TASK INPUTS:
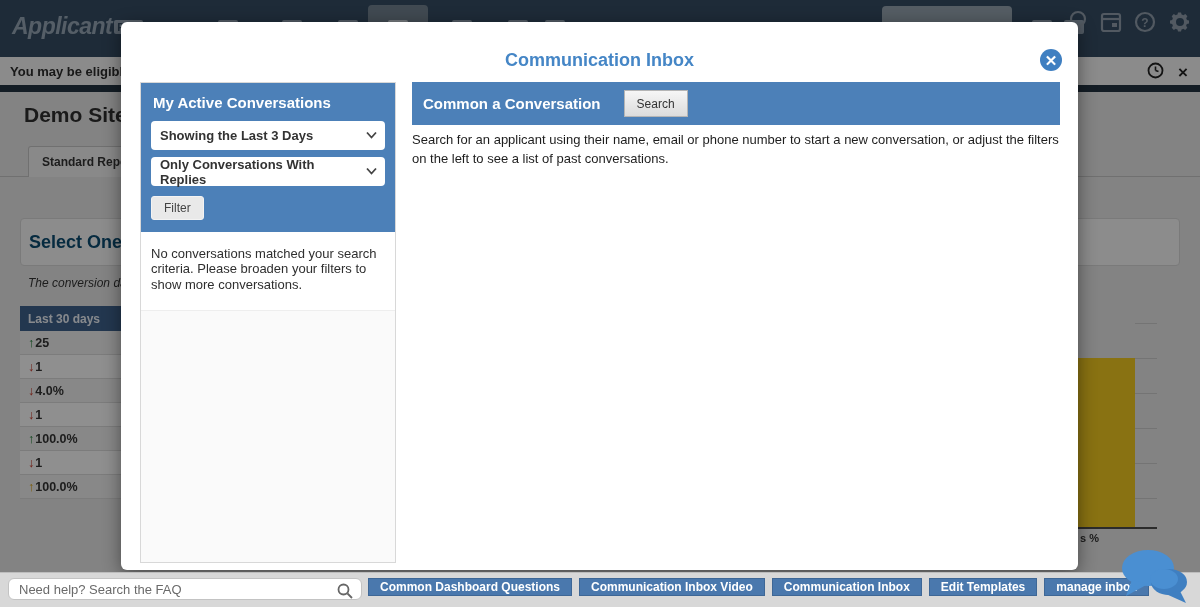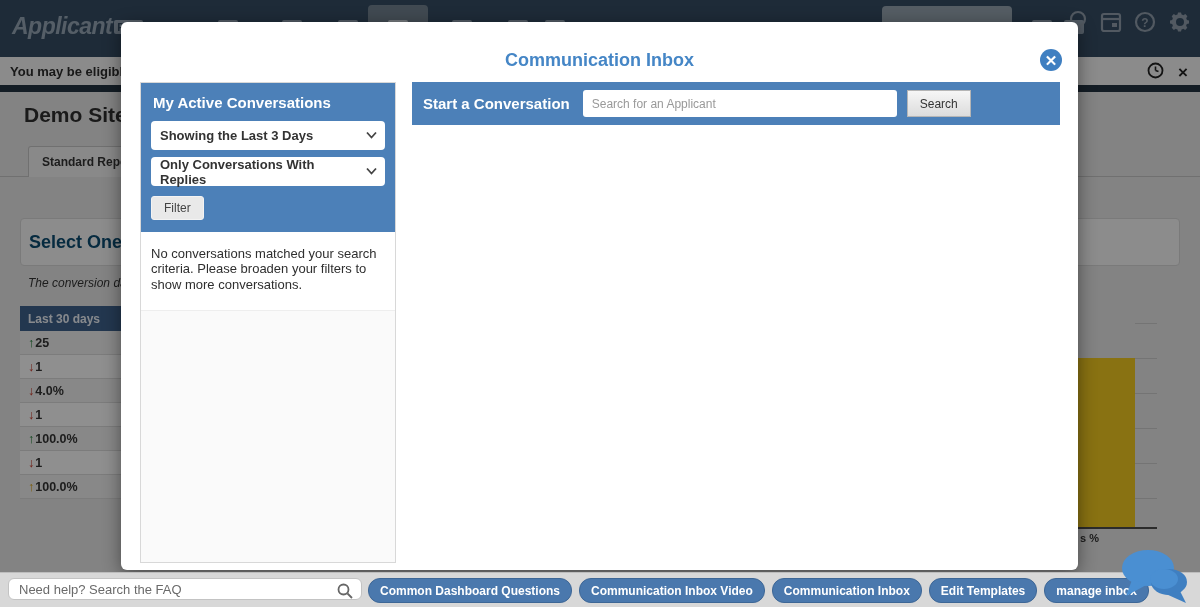--- a/index.html
+++ b/index.html
@@ -237,7 +237,7 @@
     </div>
 
     <div class="rp-head">
-      <span class="rp-title">Start a Conversation</span>
+      <span class="rp-title">Common a Conversation</span>
       <input class="rp-search-input" type="text" placeholder="Search for an Applicant" style="">
       <button class="rp-search-btn">Search</button>
     </div>

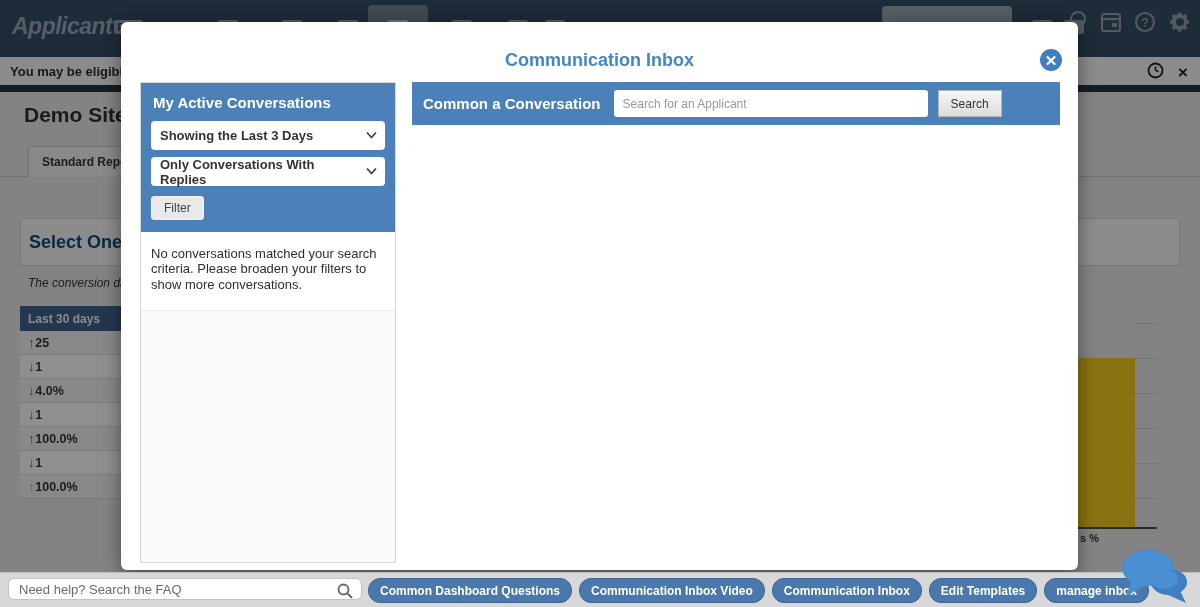--- a/index.html
+++ b/index.html
@@ -238,7 +238,6 @@
 
     <div class="rp-head">
       <span class="rp-title">Common a Conversation</span>
-      <input class="rp-search-input" type="text" placeholder="Search for an Applicant" style="">
       <button class="rp-search-btn">Search</button>
     </div>
   </div>

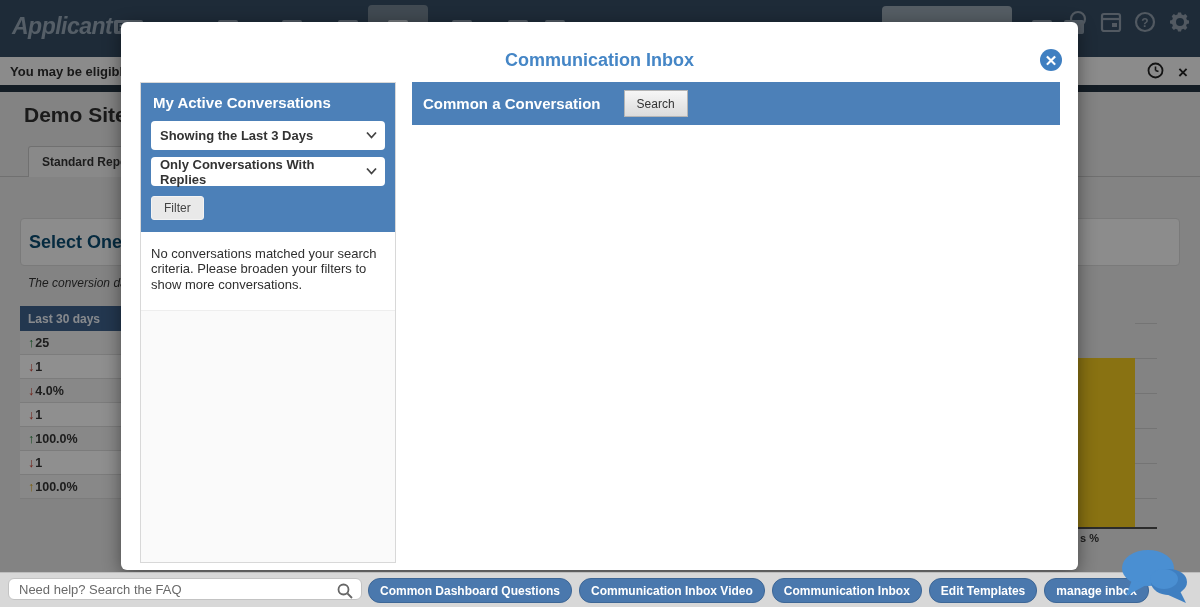--- a/index.html
+++ b/index.html
@@ -240,6 +240,7 @@
       <span class="rp-title">Common a Conversation</span>
       <button class="rp-search-btn">Search</button>
     </div>
+    <div class="rp-instructions">Search for an applicant using their name, email or phone number to start a new conversation, or adjust the filters on the left to see a list of past conversations.</div>
   </div>
 
   <div class="help-bar">

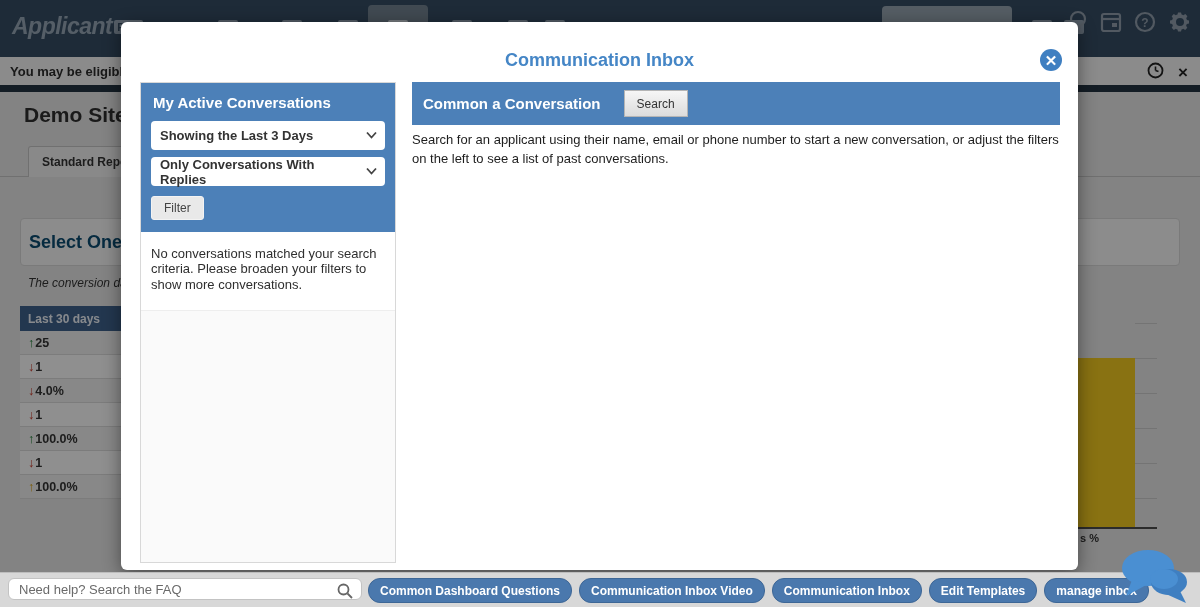--- a/index.html
+++ b/index.html
@@ -79,7 +79,7 @@
   .faq-input::placeholder { color:#6a6a6a; }
   .faq-mag { position:absolute; right:9px; top:5px; }
   .help-buttons { position:absolute; left:368px; top:5px; display:flex; gap:7px; }
-  .help-btn { height:25px; padding:0 11px; background:#4a78ad; border:1px solid #3e6796; border-radius:12px; color:#fff; font-size:12px; font-weight:bold; font-family:inherit; cursor:pointer; white-space:nowrap; }
+  .help-btn { height:18px; padding:0 11px; background:#4a78ad; border:1px solid #3e6796; border-radius:0; color:#fff; font-size:12px; font-weight:bold; font-family:inherit; cursor:pointer; white-space:nowrap; }
 
   .chat-fab { position:absolute; left:1118px; top:546px; z-index:30; cursor:pointer; }
 </style>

TASK STATEMENT:
The records above are to be copied exactly, without their pictures.

THE ANSWER:
--- a/index.html
+++ b/index.html
@@ -237,7 +237,7 @@
     </div>
 
     <div class="rp-head">
-      <span class="rp-title">Start a Conversation</span>
+      <span class="rp-title">Common a Conversation</span>
       <input class="rp-search-input" type="text" placeholder="Search for an Applicant" style="">
       <button class="rp-search-btn">Search</button>
     </div>

--- a/index.html
+++ b/index.html
@@ -238,7 +238,6 @@
 
     <div class="rp-head">
       <span class="rp-title">Common a Conversation</span>
-      <input class="rp-search-input" type="text" placeholder="Search for an Applicant" style="">
       <button class="rp-search-btn">Search</button>
     </div>
   </div>

--- a/index.html
+++ b/index.html
@@ -240,6 +240,7 @@
       <span class="rp-title">Common a Conversation</span>
       <button class="rp-search-btn">Search</button>
     </div>
+    <div class="rp-instructions">Search for an applicant using their name, email or phone number to start a new conversation, or adjust the filters on the left to see a list of past conversations.</div>
   </div>
 
   <div class="help-bar">

--- a/index.html
+++ b/index.html
@@ -79,7 +79,7 @@
   .faq-input::placeholder { color:#6a6a6a; }
   .faq-mag { position:absolute; right:9px; top:5px; }
   .help-buttons { position:absolute; left:368px; top:5px; display:flex; gap:7px; }
-  .help-btn { height:25px; padding:0 11px; background:#4a78ad; border:1px solid #3e6796; border-radius:12px; color:#fff; font-size:12px; font-weight:bold; font-family:inherit; cursor:pointer; white-space:nowrap; }
+  .help-btn { height:18px; padding:0 11px; background:#4a78ad; border:1px solid #3e6796; border-radius:0; color:#fff; font-size:12px; font-weight:bold; font-family:inherit; cursor:pointer; white-space:nowrap; }
 
   .chat-fab { position:absolute; left:1118px; top:546px; z-index:30; cursor:pointer; }
 </style>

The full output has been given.